Generally, Status Characteristics Theory, an extension of Expectations States Theory, explores how micro level interpersonal interactions and group process are shaped by macro-status hierarchies.  As supported by macro-level racial bias scholars, my multilevel model simply specifies how societal racial hierarchies have emerged as a result of our history of colonization, genocide, slavery, Jim Crow, and have been sustained through modern day forces such as de facto segregation and mass incarceration.  Within this historical context, at the societal level, high status groups, in this case whites, are consciously and subconsciously more culturally valued, thought to be more competent, more civilized, less violent, more deserving, and more “human” than other races. The macro level racial bias can also be thought of as systemic racism or white supremacy.   In Status Characteristics terms, these societal level “status beliefs” create cultural “schemas” – that directly influence individual, interpersonal, and small group behavior on the micro level.

Micro behaviors influenced by the macro status hierarchy may include your well intentioned white person performing micro-aggressions; a judge being more punitive of racial minorities; a police officer shooting an unarmed black male; or a hiring manager skipping over names that sound too black. All of these behaviors are shaped by societal beliefs about race.  These group and individual behaviors play out every day on the formal and informal level and reinforce the racialized hierarchy. All too often this work on racial attitudes is separated from the broader societal and historical context in which attitudes originate and are currently situated.  These micro-level attitudes and behaviors are not only allowed, but also systematically reinforced by macro level hierarchy, where these privileges have always existed.  It is less about individual bad actors and “racists” holding racial animus, and more about history, structure, and culture.

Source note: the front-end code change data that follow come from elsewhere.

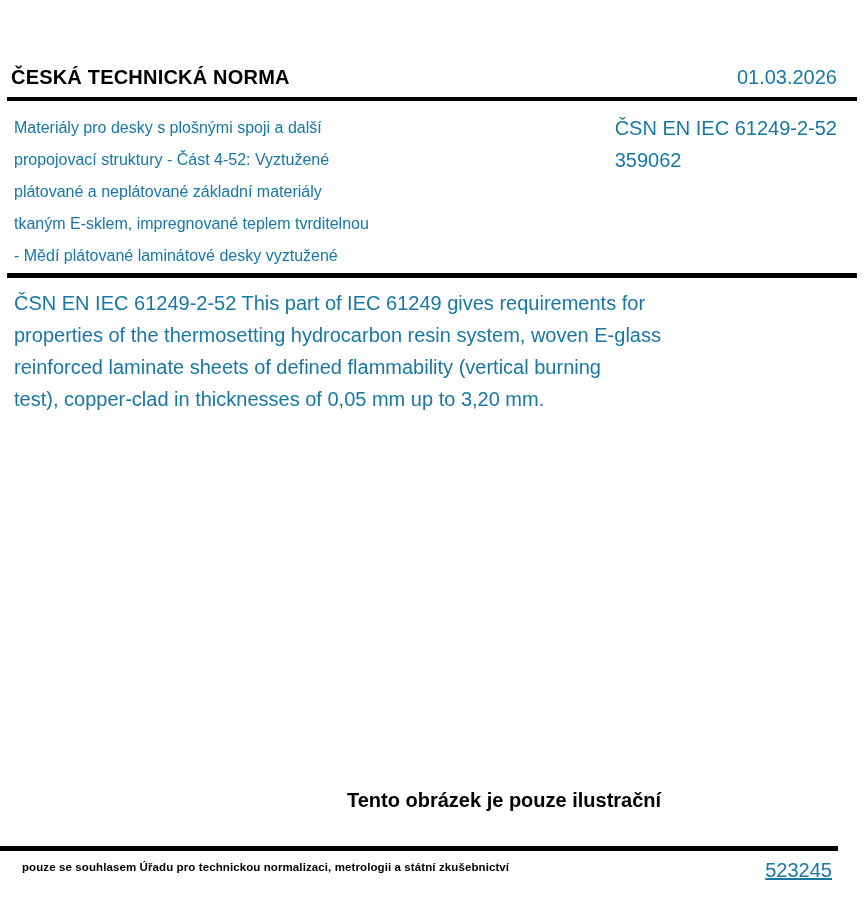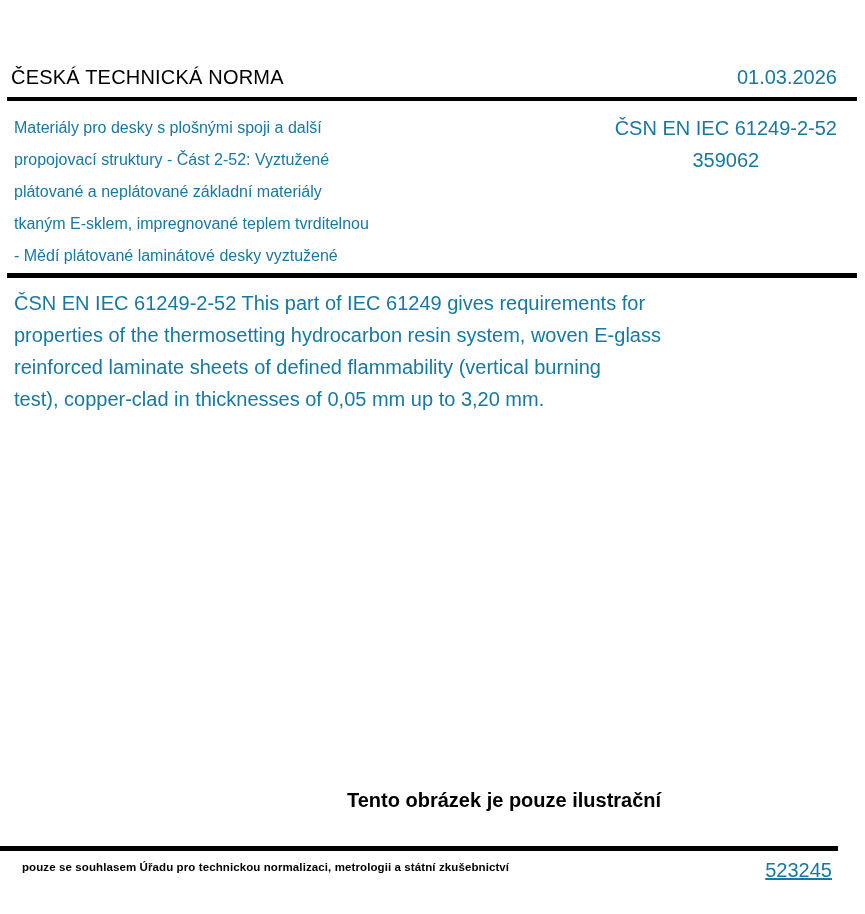"ČESKÁ TECHNICKÁ NORMA" .header-title { font-weight: normal -> bold }
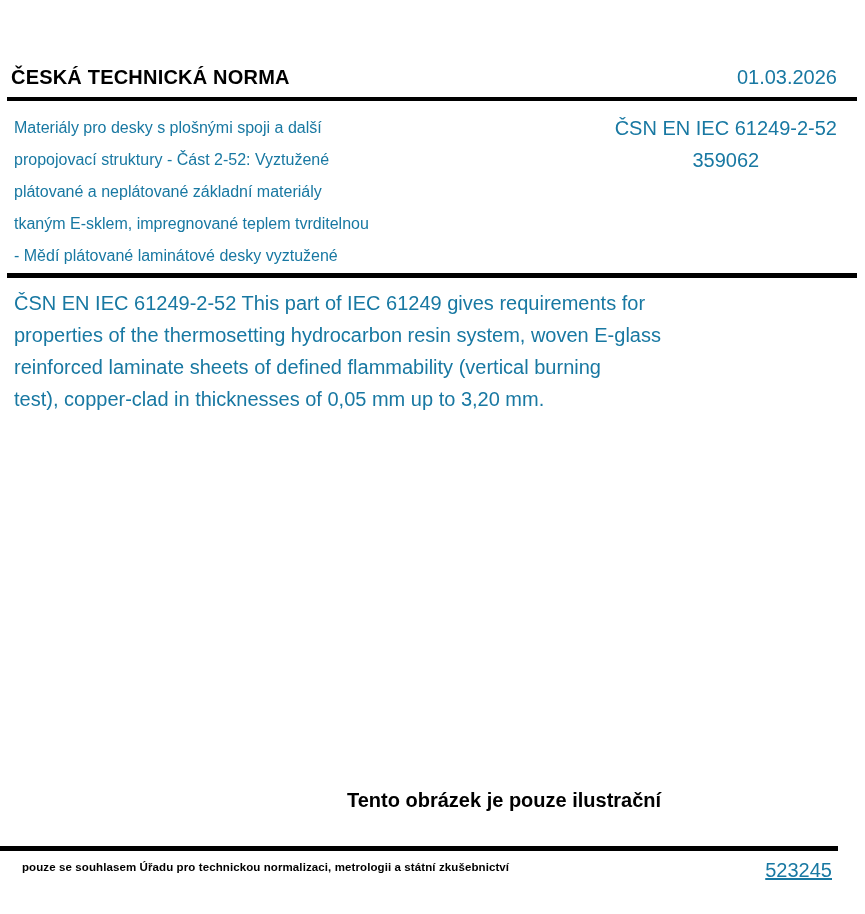"ČSN EN IEC 61249-2-52" .title-right { text-align: center -> left }
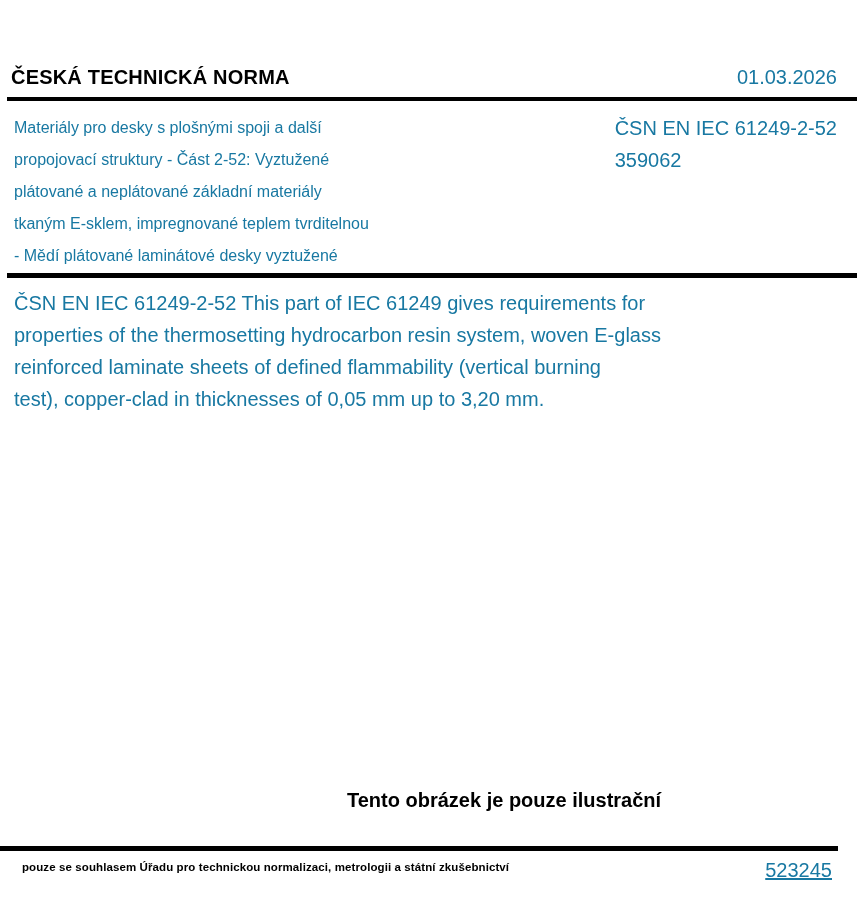"propojovací struktury - Část 2-52:" div { text: 2-52 -> 4-52 }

What is often missing in sociological race theory is the meso- level – how these individual attitudes, behaviors, and group processes are also situated within organizational contexts – structures. The institutional or organizational contexts also mirror the macro racial status hierarchy – causing what we know as institutional racism.  The culture of the police departments that cover up killings of black men, women and children; the schools that enforce discipline policies that track black children to the criminal justice system; the hospitals that train the physicians who give subpar treatment to racial minorities; the corporations that allocate opportunities based on an old boys’ network; and border control that separates immigrant families.  Organizations are contexts that birth, structure, and provide a comfortable home for racial inequalities, exclusion, micro-aggressions, and racialized feelings. These structures, with rules, policies, practices, and habits – both spoken and unspoken – create and reinforce group processes and attitudes. In sum, racial bias is a dynamic, cyclical, and multilevel phenomenon, but we rarely theorize about it in one integrated multilevel framework such as I do in this Article.